I think that it is the right time for a public debate on how we imagine that space, and how we want it to be. There are other experiences in the city that we can analyze and from which we can learn. An important one is the successful campaign that Princess Vlei Forum ran to oppose to the opening of a shopping mall in a natural area. During this campaign, Princess Vlei Forum mobilized the community by launching a co-design process to draw a “people’s plan” describing an alternative development model for the area.
A people’s plan for Woodstock Hospital
People often think that co-design processes need to be promoted by government institutions, yet this is not always the case. The case of Princess Vlei shows that co-design processes can be successfully organized by other parties and that are powerful tools to mobilize communities and to steer the choices of local government.
A co-design process does not necessarily have to happen during a workshop, where people are gathered together. Of course, that’s a nice way of doing it, but we could do some preliminary work by sparking conversations in blogs or on social media, or just by chatting with the neighbours.
The City of Cape Town held various co-design workshops in 2014 for World Design Capital; the starting point was that of finding together some shared design principles, and use those principles as a brief to guide the “experts” during the planning phase. I believe that from that experience it is possible to draw some design principles, which we can use for re-imagining Woodstock Hospital. Two of those resonate with me as particularly relevant to this case:
- Creating spaces and services addressing health issues, in particular problems common among the elderly, such as: medication delivery, blood pressure check-up, assistance in making appointments with specialists and help with administrative documents. Some of those services are available in the new District Six Community Health Centre in Caledon St. but the problem remains that the Health Centre is far, especially for the elderly population of Woodstock.
- Integrating the City’s housing project with the surrounding community through the creation of spaces and opportunities that can be used by the entire population of Woodstock.

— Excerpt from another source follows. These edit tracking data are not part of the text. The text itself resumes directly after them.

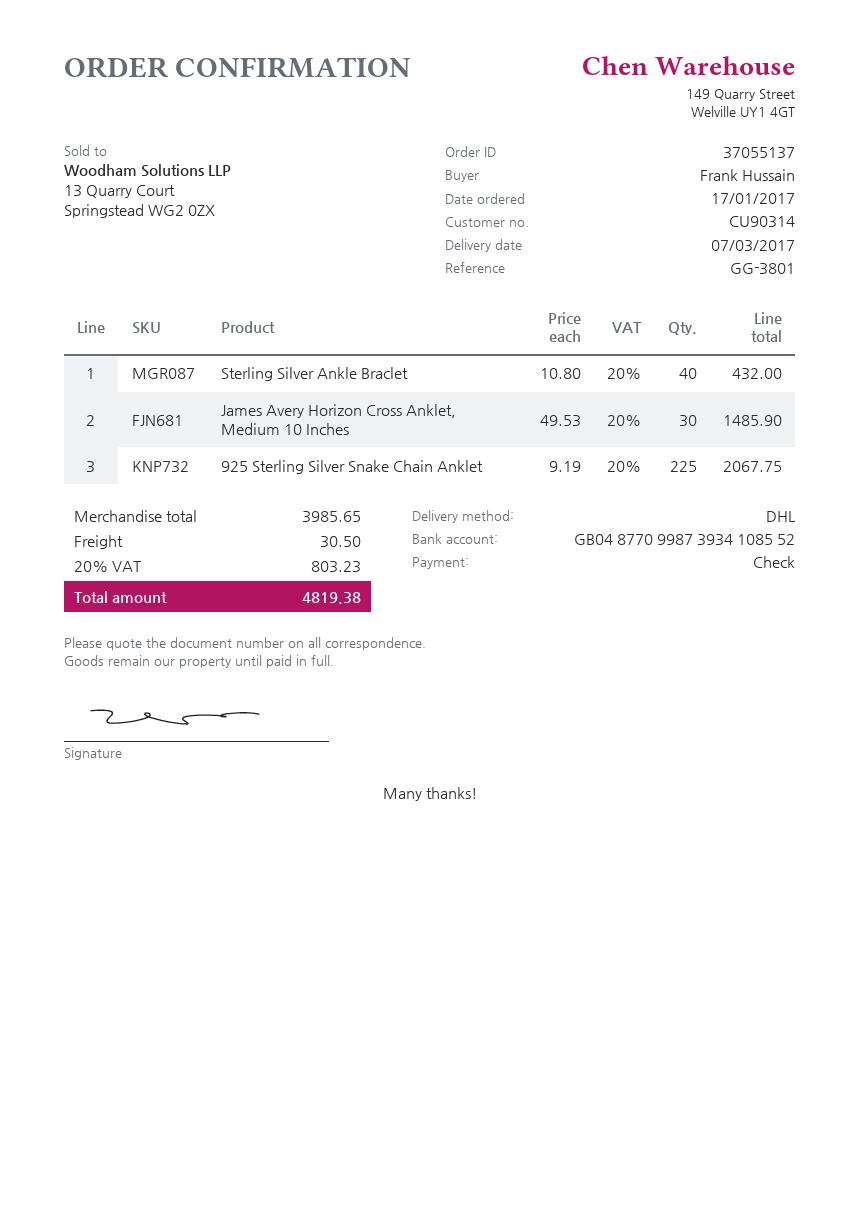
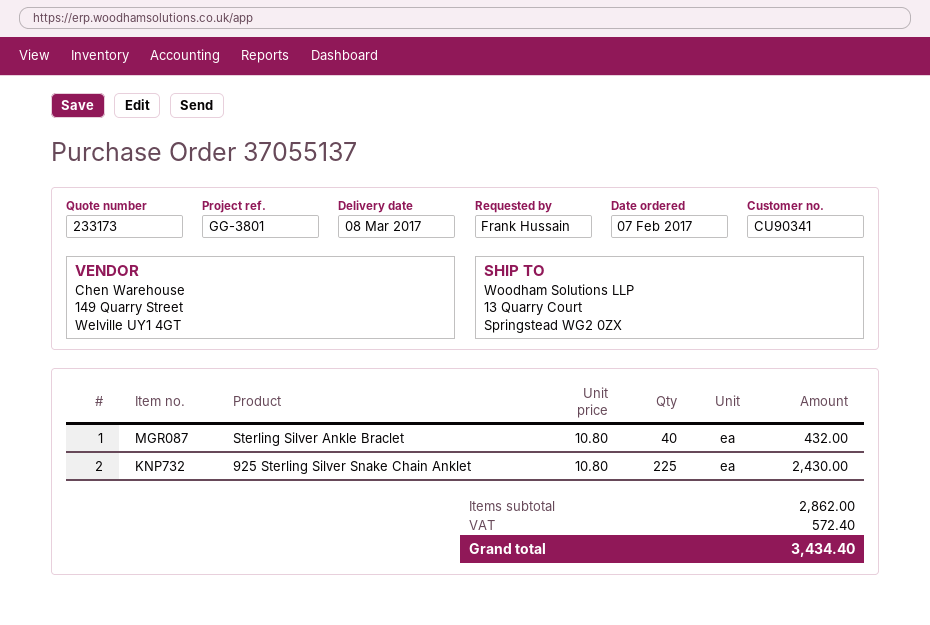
order date: 2017-01-17 -> 2017-02-07
delivery date: 2017-03-07 -> 2017-03-08
customer number: CU90314 -> CU90341
James Avery Horizon Cross Anklet, Medium 10 Inches: 30 x 49.53 = 1485.90 -> none
925 Sterling Silver Snake Chain Anklet: 225 x 9.19 = 2067.75 -> 225 x 10.80 = 2430.00
subtotal: 3985.65 -> 2862.00
shipping: 30.50 -> none
tax: 803.23 -> 572.40
total: 4819.38 -> 3434.40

In this way the social housing project can be framed as a useful resource for our neighborhood.
In addition to the conversation about which design principles it is useful to adopt, I believe that it is also important to gather information about other cases around the world that could offer us inspiration, suggestions, and ideas.

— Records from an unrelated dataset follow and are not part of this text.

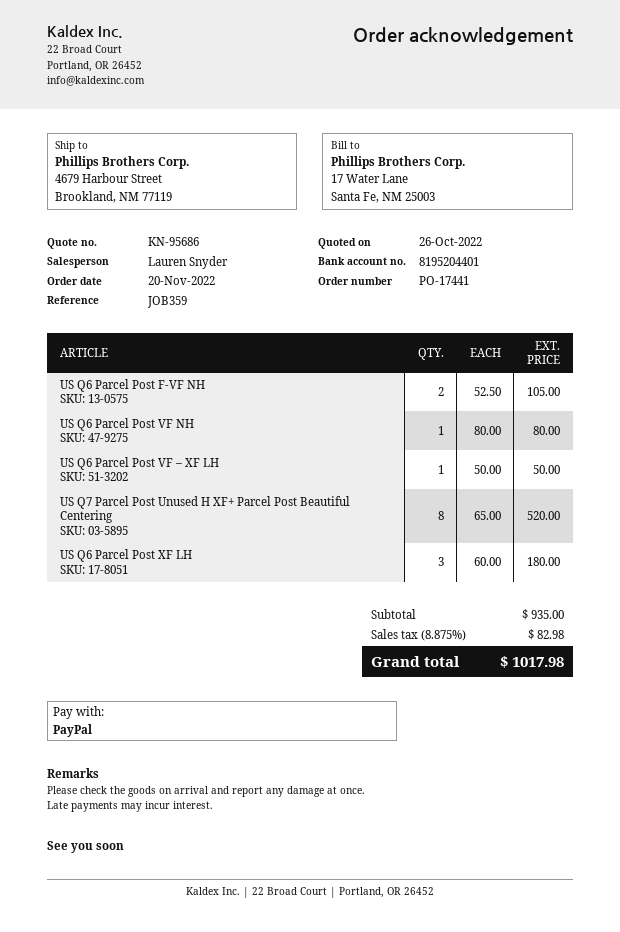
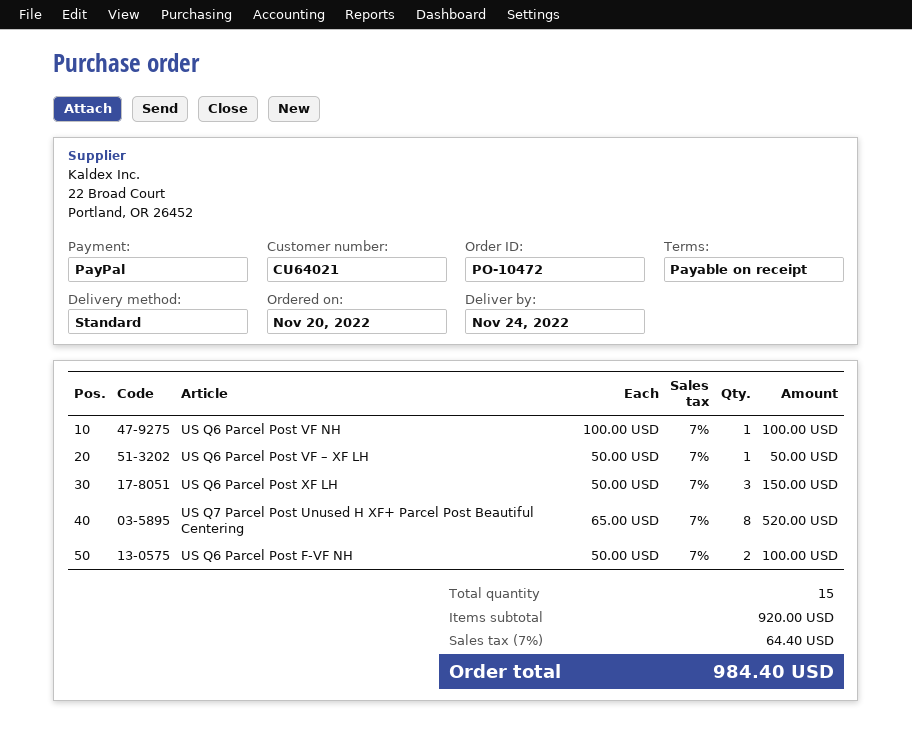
order number: PO-17441 -> PO-10472
US Q6 Parcel Post F-VF NH: 2 x 52.50 = 105.00 -> 2 x 50.00 = 100.00
US Q6 Parcel Post VF NH: 1 x 80.00 = 80.00 -> 1 x 100.00 = 100.00
US Q6 Parcel Post XF LH: 3 x 60.00 = 180.00 -> 3 x 50.00 = 150.00
subtotal: 935.00 -> 920.00
tax: 8.875% = 82.98 -> 7% = 64.40
total: 1017.98 -> 984.40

I want to share two cases that I found inspiring: the first experience, Via Baltea, refers to a space in the Italian city where I was born, Turin, while the second case, The Timmins Native Friendship Centre, is from Ontario, Canada (**). Community Hubs are not a new concept there, with the first one being established 160 years ago (see link).
Community Hub – Via Baltea 3 (www.viabaltea.it)
Via Baltea aims at integrating commercial and productive activities, with particular attention to preserving spaces for sociality and for forging solidarity relations. One of the leading issues is production and self-production: goods and services are produced, but Via Baltea is also a place where recycling, self-repair, reduction of consumption modes, and goods swaps are promoted (*)
Via Baltea is a Community Hub where various activities take place:
- A social cafe where people can find coffee and food as well as information on energy saving, co-housing, services and opportunities in the city, and a home appliances repair workshops, were people learn to make small repairs
- A kitchen club, community kitchen and gastronomic lab for organising courses, gourmet self-production, meetings and parties
- A carpentry Lab
- A co-working space
- A large space for activities and courses
- A bakery specialised in natural products
- The Jazz School Torino
- A Theatre School
- S-nodes, a research and action center aimed at disseminating community-building practices.
Community Hub – The Timmins Native Friendship Centre (www.tnfc.ca)
A member of the Ontario Federation of Indigenous Friendship Centres, is an example of partners identifying unique community needs and coming together to purchase the former Flora MacDonald Public School. The Friendship Centre now uses the space to offer a host of wellness, family, career, and education programs for the Indigenous community in Timmins and the broader community as well. 10 affordable housing units are also being built in the Friendship Centre. One goal of the Timmins Native Friendship Centre is to improve living conditions and health outcomes for members of the community and to address poverty and homelessness while providing culturally appropriate solutions. The Friendship Centre’s Under One Roof Project facilitates the housing of all of the Centre’s programs in one location.
Open a discussion
By sharing my thoughts in this post I hope to spark a conversation among the citizens of Woodstock, and to start imagining a common project integrating not only future social housing block, but also the community as a whole. Do you know of a particularly inspiring experience? Tell us! Share it in the Woodstock Facebook Page.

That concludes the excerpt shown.